**What is required**
Exactly as written, copy the lines that run from the start of the data below to the line containing "text: 15 ->", both ends included.

**Material for this exercise**

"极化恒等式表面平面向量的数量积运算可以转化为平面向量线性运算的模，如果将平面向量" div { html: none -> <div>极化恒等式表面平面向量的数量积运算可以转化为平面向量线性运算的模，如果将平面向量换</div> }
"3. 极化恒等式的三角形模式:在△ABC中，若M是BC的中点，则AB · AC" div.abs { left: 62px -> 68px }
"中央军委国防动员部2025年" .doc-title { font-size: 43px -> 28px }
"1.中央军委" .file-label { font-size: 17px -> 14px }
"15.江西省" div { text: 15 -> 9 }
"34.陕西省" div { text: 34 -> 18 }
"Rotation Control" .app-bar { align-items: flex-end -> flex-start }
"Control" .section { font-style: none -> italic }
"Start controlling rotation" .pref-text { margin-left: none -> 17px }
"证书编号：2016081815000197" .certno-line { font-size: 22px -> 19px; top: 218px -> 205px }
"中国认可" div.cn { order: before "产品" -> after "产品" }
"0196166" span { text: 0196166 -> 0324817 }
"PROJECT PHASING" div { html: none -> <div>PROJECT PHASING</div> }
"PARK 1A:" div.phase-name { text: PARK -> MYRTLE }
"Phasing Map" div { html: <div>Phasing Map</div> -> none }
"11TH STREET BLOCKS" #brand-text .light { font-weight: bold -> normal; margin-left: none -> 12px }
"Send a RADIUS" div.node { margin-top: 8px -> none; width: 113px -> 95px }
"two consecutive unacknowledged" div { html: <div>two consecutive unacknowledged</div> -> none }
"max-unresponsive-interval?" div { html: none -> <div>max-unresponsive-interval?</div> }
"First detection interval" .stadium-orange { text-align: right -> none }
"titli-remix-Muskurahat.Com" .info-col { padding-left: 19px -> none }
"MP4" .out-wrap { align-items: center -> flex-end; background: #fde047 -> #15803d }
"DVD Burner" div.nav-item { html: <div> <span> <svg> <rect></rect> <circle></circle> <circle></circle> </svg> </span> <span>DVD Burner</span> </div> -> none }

**Task answer**
"极化恒等式表面平面向量的数量积运算可以转化为平面向量线性运算的模，如果将平面向量" div { html: none -> <div>极化恒等式表面平面向量的数量积运算可以转化为平面向量线性运算的模，如果将平面向量换</div> }
"3. 极化恒等式的三角形模式:在△ABC中，若M是BC的中点，则AB · AC" div.abs { left: 62px -> 68px }
"中央军委国防动员部2025年" .doc-title { font-size: 43px -> 28px }
"1.中央军委" .file-label { font-size: 17px -> 14px }
"15.江西省" div { text: 15 -> 9 }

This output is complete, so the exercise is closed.